Warmun Community Collection Conservation Project (2011- 2013)
John T Reid Charitable Trusts (2012–2013), Department of Culture & the Arts
Assoc. Professor Robyn Sloggett, Sophie Lewincamp
In 2011 a major flood at the Warmun Art Centre and conservation treatment and return of 180 works of art, has enabled a ground-breaking new partnership between Warmun and the Centre for Cultural Materials Conservation; The Gija Two-Way Learning Program is currently in development and will facilitate a tertiary education level expansion of the original Gija two-way learning concept which gave rise the famous Warmun Art Movement in the 1970's.
Compositional study of ochre-earth pigments based on micro PIXE and microXRF - microXRD techniques by application of multipixel array detector technology (2009-2012)
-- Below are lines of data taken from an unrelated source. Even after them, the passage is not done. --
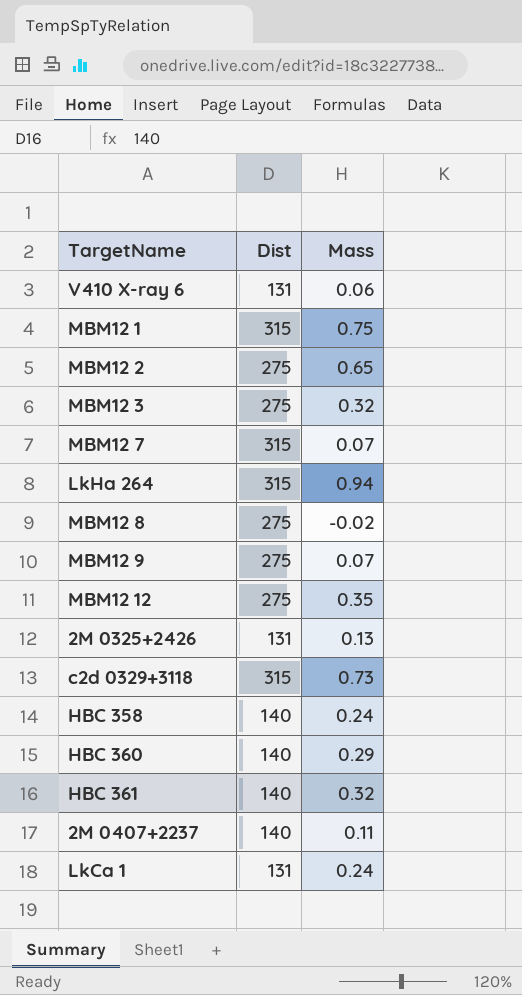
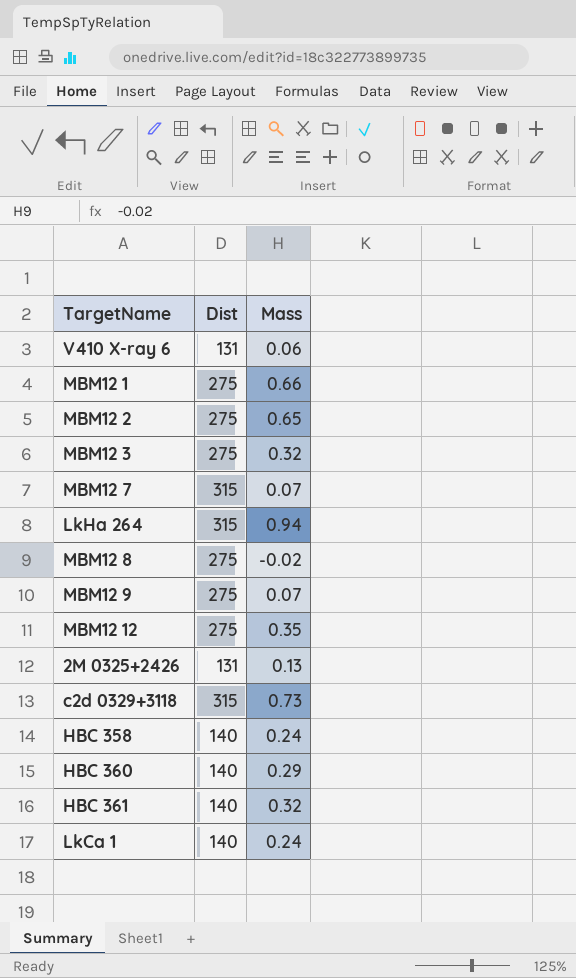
row 2M 0407+2237: 140 | 0.11 -> none
MBM12 1 | Dist: 315 -> 275
MBM12 1 | Mass: 0.75 -> 0.66
LkCa 1 | Dist: 131 -> 140

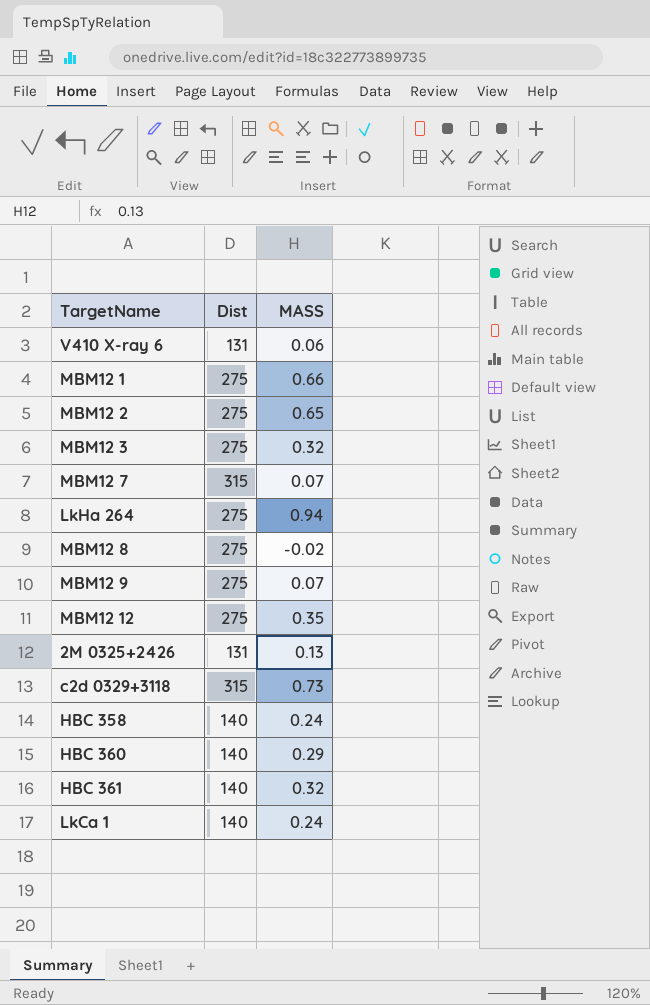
column name: Mass -> MASS
LkHa 264 | Dist: 315 -> 275

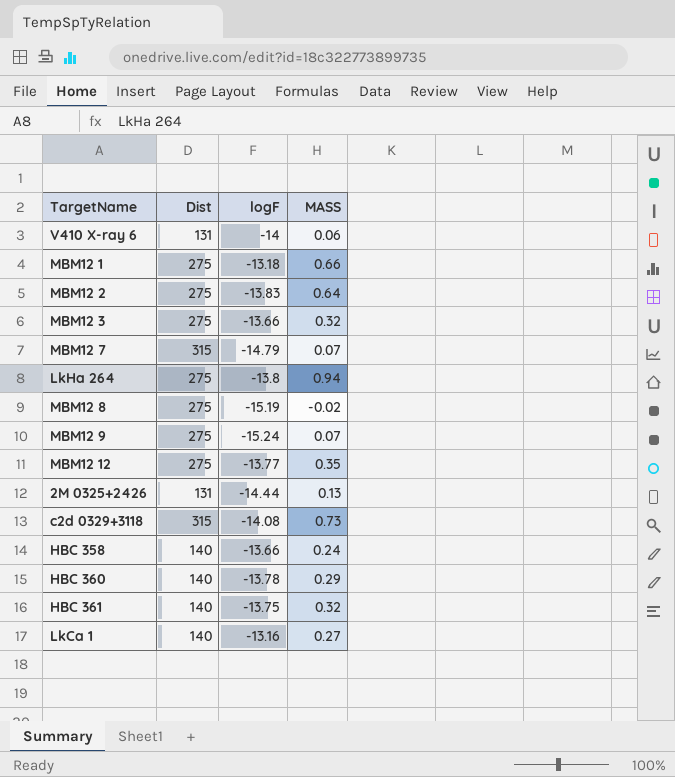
column logF | position: none -> 3
MBM12 2 | MASS: 0.65 -> 0.64
LkCa 1 | MASS: 0.24 -> 0.27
CSIRO Collaborative Research Program
Dr Petronella Nel, Hay, Lynch.
Initial research into pigment mixtures developed into research focusing on the characterization of earth-based pigments, associated with ancient, Indigenous and contemporary artefacts and works of art. The collaborative research between GCCMC and CSIRO has attracted funding, trained 3 students via their minor thesis research projects, resulting in 4 publications, and presentations at 3 conferences and 4 seminars.